Des ressortissants chinois privés d'autorisation de travail

La Polynésie française compte à ce jour plus de 400 autorisations de travail en cours de validité pour des ressortissants de nationalité chinoise. Le gouvernement de Polynésie a renforcé les mesures concernant les autorisations de travail sur son territoire. Une décision qui a particulièment touchée le secteur de la perliculture. Il emploie près de 380 greffeurs chinois, dont beaucoup étaient rentrés chez eux pour les festivités du Nouvel an. 

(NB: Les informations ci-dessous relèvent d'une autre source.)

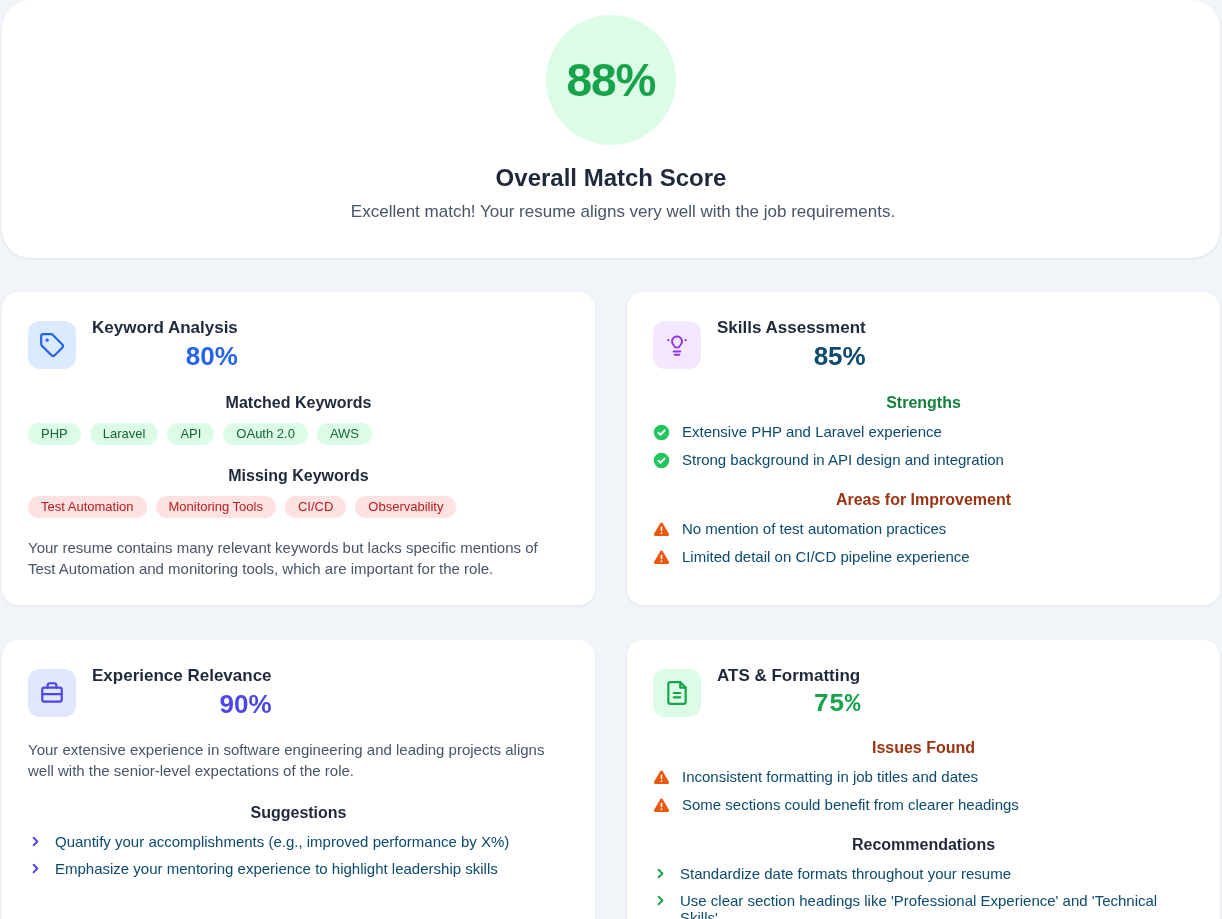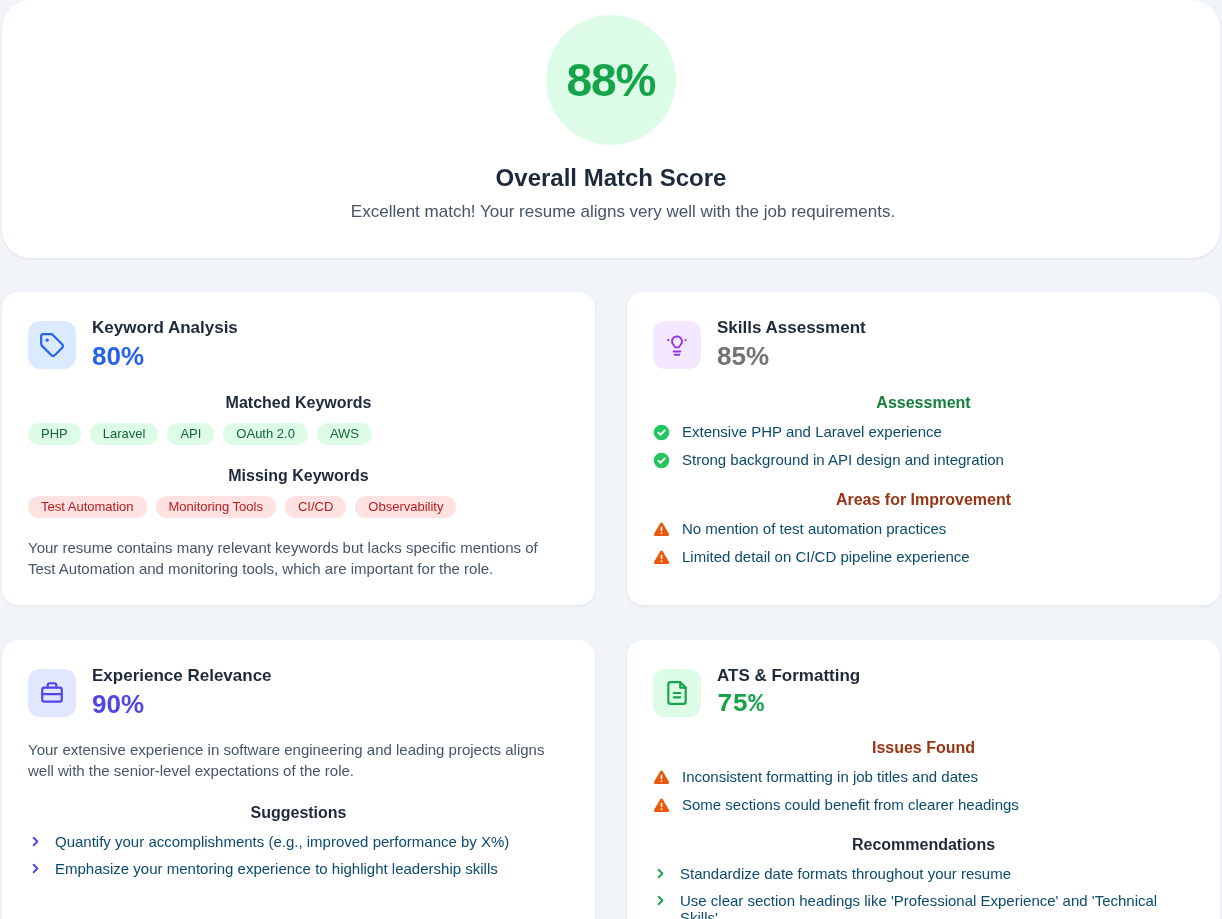--- a/index.html
+++ b/index.html
@@ -43,7 +43,7 @@
     box-shadow: 0 1px 3px rgba(15,23,42,.08);
     padding: 26px;
   }
-  .card-header { display: flex; align-items: center; gap: 16px; margin-bottom: 20px; }
+  .card-header { display: flex; align-items: center; gap: 16px; margin-bottom: 20px; text-align: right; }
   .icon-box {
     width: 48px; height: 48px; border-radius: 12px;
     display: flex; align-items: center; justify-content: center;

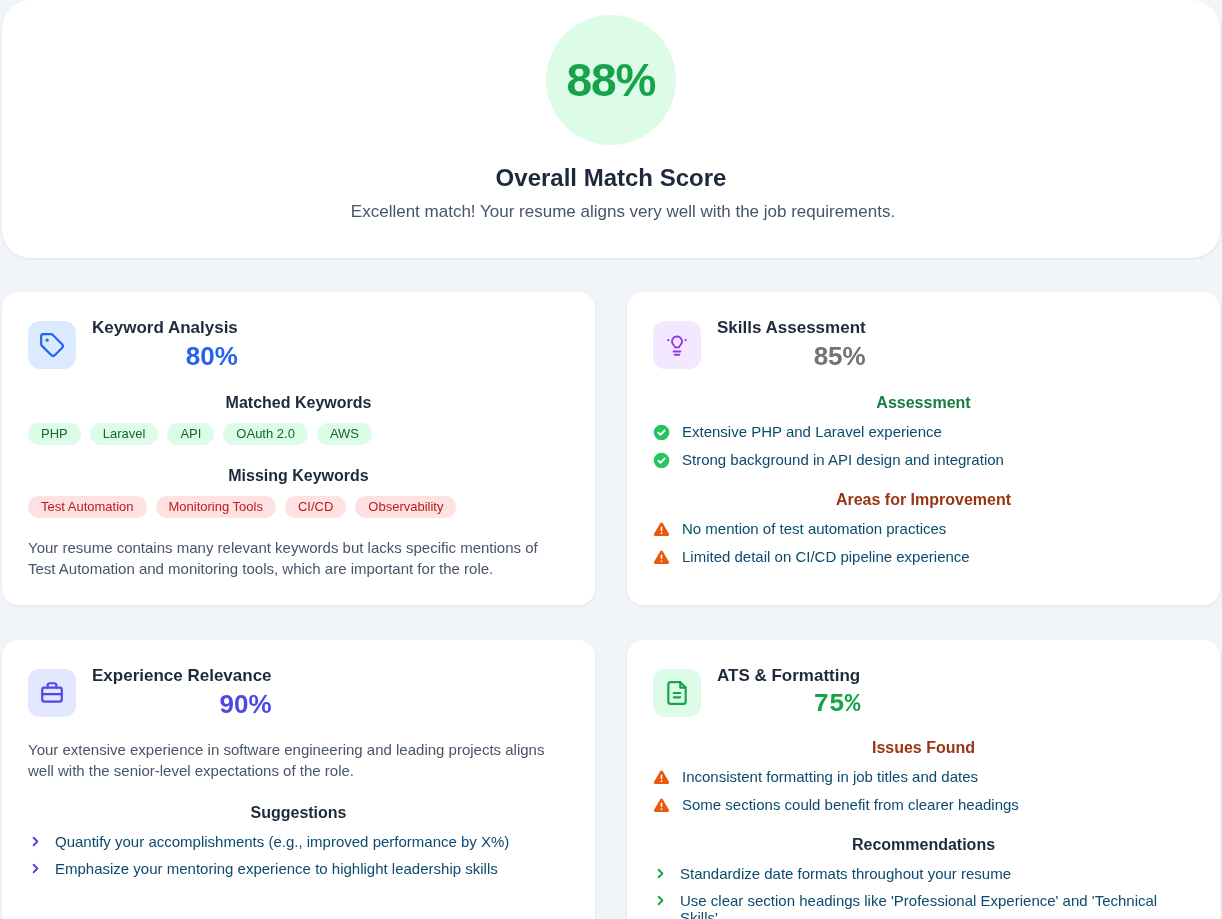--- a/index.html
+++ b/index.html
@@ -56,7 +56,7 @@
   .card-title { font-size: 17px; font-weight: 600; color: #1e293b; margin-bottom: 3px; }
   .card-score { font-size: 26px; font-weight: 700; }
   .score-blue   { color: #2563eb; }
-  .score-purple { color: #737373; }
+  .score-purple { color: #0c4a6e; }
   .score-indigo { color: #4f46e5; }
   .score-green  { color: #16a34a; font-family: Liberation Mono, monospace; }
 

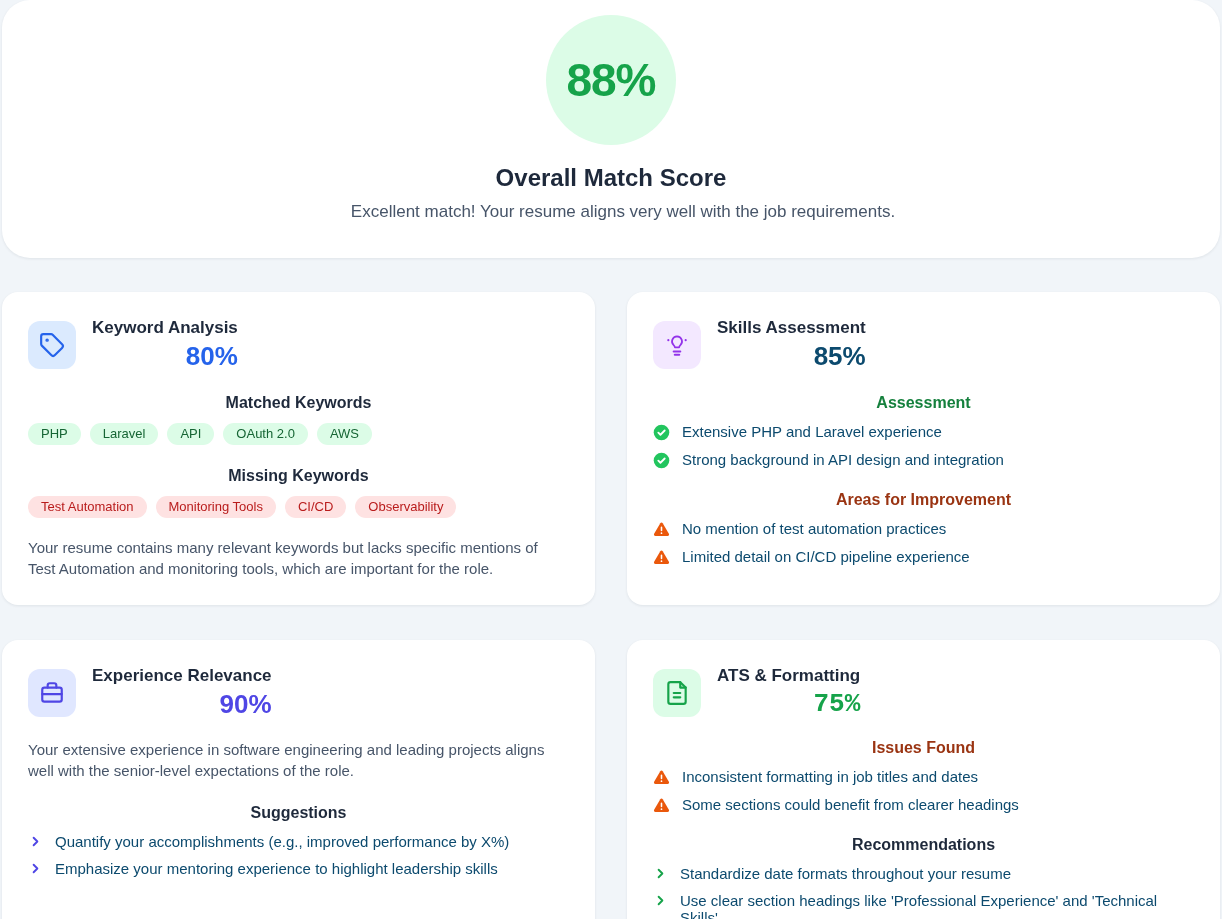--- a/index.html
+++ b/index.html
@@ -145,7 +145,7 @@
         </div>
       </div>
 
-      <div class="section-heading green">Assessment</div>
+      <div class="section-heading green">Strengths</div>
       <div class="item">
         <span class="li-icon">
           <svg width="17" height="17" viewBox="0 0 24 24">

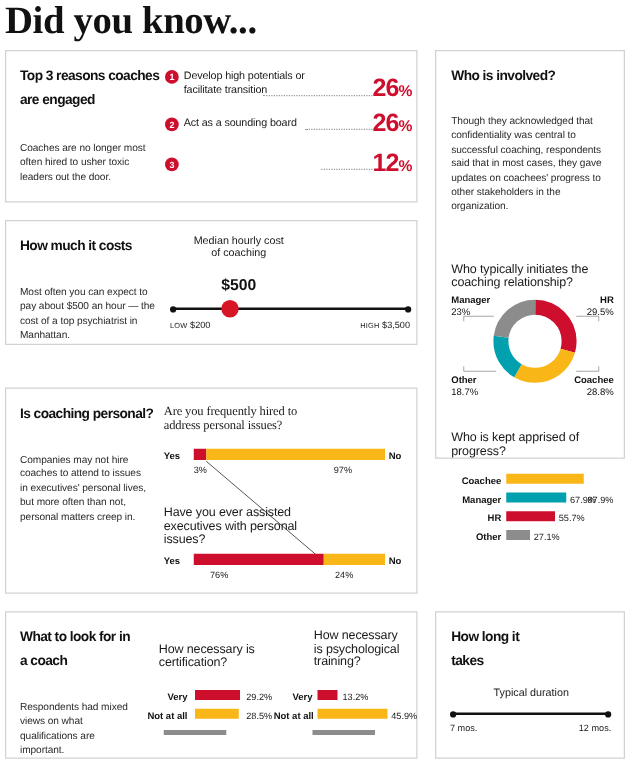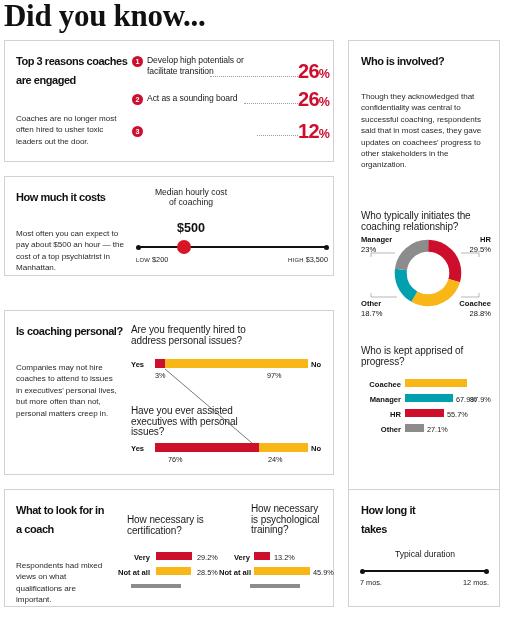--- a/index.html
+++ b/index.html
@@ -226,7 +226,7 @@
     <div class="bar gray" style="left:245px; top:94px; width:50px; height:3.5px;"></div>
   </div>
 
-  <div class="panel" style="left:348px; top:40px; width:152px; height:531px;">
+  <div class="panel" style="left:348px; top:40px; width:152px; height:327px;">
     <div class="hdr" style="position:absolute; left:12px; top:11px; width:90px;">Who is involved?</div>
     <div class="body-txt" style="position:absolute; left:12px; top:50px; width:126px;">Though they acknowledged that confidentiality was central to successful coaching, respondents said that in most cases, they gave updates on coachees' progress to other stakeholders in the organization.</div>
 

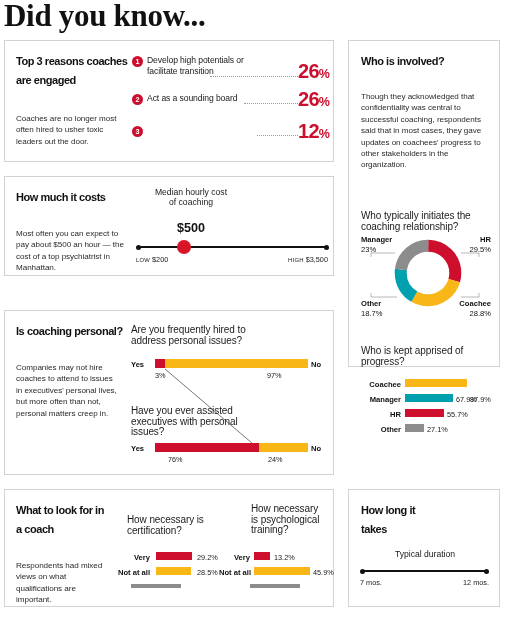--- a/index.html
+++ b/index.html
@@ -186,7 +186,7 @@
       <line x1="160" y1="58" x2="254" y2="138" stroke="#555" stroke-width="0.8"></line>
     </svg>
 
-    <div class="q-label" style="left:126px; top:14px; width:120px;">Are you frequently hired to address personal issues?</div>
+    <div class="q-label" style="left:126px; top:14px; width:120px;font-family:Liberation Serif, serif;">Are you frequently hired to address personal issues?</div>
     <div class="side-lbl" style="left:126px; top:49px;">Yes</div>
     <div class="bar red" style="left:150px; top:48px; width:10px;"></div>
     <div class="bar yel" style="left:160px; top:48px; width:143px;"></div>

Le ministère en charge de l'Emploi peut désormais accorder ou refuser une autorisation de travail en fonction de plusieurs critères, comme la situation familiale du travailleur par exemple. Le retrait ou la suspension d'une autorisation de travail peut être pris comme une mesure de police administrative spéciale. Elle devra être motivée.
 

Rumeurs de pénurie 

Mi-février, des habitants de l'île de Mayotte sont pris de panique : le riz, aliment de base de l'alimentation, pourrait venir à manquer. De nombreux Mahorais se précipitent dans les magasins pour faire des réserves. Derrière cet événement, une autre rumeur qui prétendait que le 101e département franaçais allait stopper l'importation de riz en provenance de Chine à cause du coronavirus.